Kapının sertçe açılması üzerine sıçrayarak uyanmıştım. Karşımda annemi görmeyi beklemiyordum. Korkarak uyanmanın oluşturduğu adrenalin, annemi bu saatte evde görmenin şokuyla yüz ifadem tuhaf bir hal almış olacak ki:- Kız o nasıl bir bakış, uzaylı mı gördün?
demesi üzerine kendime geldim.
- B-ben, hayır. Seni görmeyi beklemiyordum.
Kekeleyerek konuşmam üzerine annem yanıma gelip yanağıma kocaman bir öpücük bıraktı.
- Kalk hadi, kahvaltı hazır olmak üzere çok kalamayacağım.
- Geliyorum.
Gölgeler arasındaki tarafım 'Ne bekliyordun ki?' diye sitem ederken, ben eski annemi özlediğimi fark ettim.
Eskiden her şey çok daha güzeldi...
Bu düşüncelerin beni zayıflattığını düşünerek kafamı sallayıp ayaklandım.
Bugün bir değişiklik yapmak istemiştim. Neden bilmiyorum ama içimde değişik bir his vardı.
Bugünün asilik günü olduğuna karar verip siyahlara büründüm.
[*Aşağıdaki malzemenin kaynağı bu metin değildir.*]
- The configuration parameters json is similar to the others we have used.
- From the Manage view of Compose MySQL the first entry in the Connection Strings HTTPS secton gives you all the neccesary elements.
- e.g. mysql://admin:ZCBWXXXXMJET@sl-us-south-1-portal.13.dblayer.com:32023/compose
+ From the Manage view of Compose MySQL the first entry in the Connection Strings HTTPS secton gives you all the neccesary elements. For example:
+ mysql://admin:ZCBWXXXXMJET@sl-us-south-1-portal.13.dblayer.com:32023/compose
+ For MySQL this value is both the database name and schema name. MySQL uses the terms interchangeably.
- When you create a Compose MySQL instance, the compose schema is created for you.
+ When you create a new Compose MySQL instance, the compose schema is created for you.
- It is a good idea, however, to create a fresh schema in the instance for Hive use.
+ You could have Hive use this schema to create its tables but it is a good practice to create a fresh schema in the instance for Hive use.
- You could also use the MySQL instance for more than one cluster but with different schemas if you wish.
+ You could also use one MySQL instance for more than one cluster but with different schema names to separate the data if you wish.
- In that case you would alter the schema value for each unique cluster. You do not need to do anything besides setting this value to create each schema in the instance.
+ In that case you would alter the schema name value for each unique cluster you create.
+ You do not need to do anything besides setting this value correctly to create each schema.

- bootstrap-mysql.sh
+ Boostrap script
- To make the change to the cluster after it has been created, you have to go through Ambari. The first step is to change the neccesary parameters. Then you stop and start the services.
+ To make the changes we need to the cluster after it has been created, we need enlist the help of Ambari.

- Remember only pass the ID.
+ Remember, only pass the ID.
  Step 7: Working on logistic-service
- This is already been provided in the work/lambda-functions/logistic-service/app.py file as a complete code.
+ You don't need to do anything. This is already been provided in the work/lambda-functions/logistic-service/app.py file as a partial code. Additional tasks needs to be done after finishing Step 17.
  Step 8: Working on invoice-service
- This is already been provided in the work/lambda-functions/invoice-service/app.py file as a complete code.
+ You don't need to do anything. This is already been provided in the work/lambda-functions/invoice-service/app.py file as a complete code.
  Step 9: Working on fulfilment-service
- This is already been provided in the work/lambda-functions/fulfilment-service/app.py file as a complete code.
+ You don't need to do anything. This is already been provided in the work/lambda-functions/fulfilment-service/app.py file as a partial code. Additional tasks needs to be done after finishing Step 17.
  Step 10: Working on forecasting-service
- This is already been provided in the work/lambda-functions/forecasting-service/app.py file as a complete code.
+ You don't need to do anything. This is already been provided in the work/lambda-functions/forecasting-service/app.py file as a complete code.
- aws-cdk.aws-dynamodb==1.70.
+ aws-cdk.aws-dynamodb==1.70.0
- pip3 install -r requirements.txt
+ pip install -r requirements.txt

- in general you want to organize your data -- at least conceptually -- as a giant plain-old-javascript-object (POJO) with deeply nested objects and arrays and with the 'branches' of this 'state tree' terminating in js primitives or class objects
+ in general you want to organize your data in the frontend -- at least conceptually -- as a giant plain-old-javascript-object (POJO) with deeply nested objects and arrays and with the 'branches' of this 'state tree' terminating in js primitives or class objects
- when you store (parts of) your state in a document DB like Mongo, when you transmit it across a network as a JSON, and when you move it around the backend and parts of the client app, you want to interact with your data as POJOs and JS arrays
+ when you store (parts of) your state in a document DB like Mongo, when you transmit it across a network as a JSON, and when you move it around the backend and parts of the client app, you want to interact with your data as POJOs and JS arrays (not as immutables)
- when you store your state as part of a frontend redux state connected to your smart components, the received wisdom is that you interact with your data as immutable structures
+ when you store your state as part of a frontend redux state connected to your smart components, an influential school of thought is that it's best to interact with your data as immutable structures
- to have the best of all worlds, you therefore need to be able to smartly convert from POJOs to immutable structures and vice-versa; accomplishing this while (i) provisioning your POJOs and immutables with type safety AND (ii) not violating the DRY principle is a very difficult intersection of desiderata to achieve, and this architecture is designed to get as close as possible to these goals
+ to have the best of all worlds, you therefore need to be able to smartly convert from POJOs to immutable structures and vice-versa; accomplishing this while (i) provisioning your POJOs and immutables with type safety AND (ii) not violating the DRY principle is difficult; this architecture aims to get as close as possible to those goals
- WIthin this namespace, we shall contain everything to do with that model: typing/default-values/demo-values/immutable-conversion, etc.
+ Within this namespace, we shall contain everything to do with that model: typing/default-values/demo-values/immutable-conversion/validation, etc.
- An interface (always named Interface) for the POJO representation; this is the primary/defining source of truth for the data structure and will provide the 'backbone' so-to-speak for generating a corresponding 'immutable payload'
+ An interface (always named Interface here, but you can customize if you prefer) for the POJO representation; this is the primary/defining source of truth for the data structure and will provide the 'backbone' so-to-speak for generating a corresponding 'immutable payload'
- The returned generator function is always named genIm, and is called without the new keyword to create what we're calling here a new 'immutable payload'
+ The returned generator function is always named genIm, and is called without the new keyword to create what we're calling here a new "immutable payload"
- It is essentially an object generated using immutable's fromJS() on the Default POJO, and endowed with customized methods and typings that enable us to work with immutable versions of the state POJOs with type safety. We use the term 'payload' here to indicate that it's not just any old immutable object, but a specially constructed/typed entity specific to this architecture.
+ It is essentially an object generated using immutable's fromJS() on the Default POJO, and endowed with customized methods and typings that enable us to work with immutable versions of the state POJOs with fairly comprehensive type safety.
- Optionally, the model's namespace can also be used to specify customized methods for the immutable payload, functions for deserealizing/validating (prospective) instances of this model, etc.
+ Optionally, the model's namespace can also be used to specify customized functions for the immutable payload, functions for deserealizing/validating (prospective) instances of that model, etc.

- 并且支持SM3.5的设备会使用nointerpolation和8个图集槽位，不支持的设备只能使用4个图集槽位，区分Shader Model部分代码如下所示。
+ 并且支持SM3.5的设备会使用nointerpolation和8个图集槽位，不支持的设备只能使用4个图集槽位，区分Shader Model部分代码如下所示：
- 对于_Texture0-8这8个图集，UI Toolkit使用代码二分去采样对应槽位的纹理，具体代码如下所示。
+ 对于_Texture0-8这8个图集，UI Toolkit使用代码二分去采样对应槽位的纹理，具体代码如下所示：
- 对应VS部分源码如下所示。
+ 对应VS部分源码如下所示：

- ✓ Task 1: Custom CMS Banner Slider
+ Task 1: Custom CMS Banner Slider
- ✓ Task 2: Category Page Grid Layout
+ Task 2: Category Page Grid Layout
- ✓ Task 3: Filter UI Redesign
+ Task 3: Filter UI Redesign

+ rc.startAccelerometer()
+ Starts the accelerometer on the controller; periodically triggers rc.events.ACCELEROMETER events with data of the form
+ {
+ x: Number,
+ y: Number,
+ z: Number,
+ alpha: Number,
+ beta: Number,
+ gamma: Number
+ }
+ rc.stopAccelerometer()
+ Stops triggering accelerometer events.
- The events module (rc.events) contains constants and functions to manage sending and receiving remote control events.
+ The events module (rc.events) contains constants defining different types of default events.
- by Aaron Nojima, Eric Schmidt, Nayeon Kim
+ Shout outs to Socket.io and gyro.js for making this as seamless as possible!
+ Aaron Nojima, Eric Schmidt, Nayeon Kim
Siyah, dizlerimin biraz üzerinde biten mini bir etek üzerine siyah tişört giyindim. Tişörtü eteğin içine sokup üzerine de siyah deri ceketimi giydiğimde hazır olduğuma karar verip aşağı indim.
Kahvaltı masasının hazır olduğunu hatta annemin başladığını görerek masadaki yerimi aldım. Tam sırası diyip anneme konuyu açacakken annem konuştu:
- Kızım bu ne hal! Okula mı? Cenazeye mi?
Annemin söylediklerine karşı gözlerimi devirip cevap verdim:
- Ne alaka şimdi?
Ses tonumdaki uyarıyı fark etmiş olacak ki:
- Benimle düzgün konuş, ben senin annenim!
diye sert çıktı.
- Evet biliyorum annecim!
Altta kalmaya niyetim yoktu. Haftada bir gün kahvaltı yapmakla ya da bakıcılar tutmakla annelik olmuyordu. Yine aynı şeylerin konuşulacağını anlayıp konuyu değiştirmeye karar verdim.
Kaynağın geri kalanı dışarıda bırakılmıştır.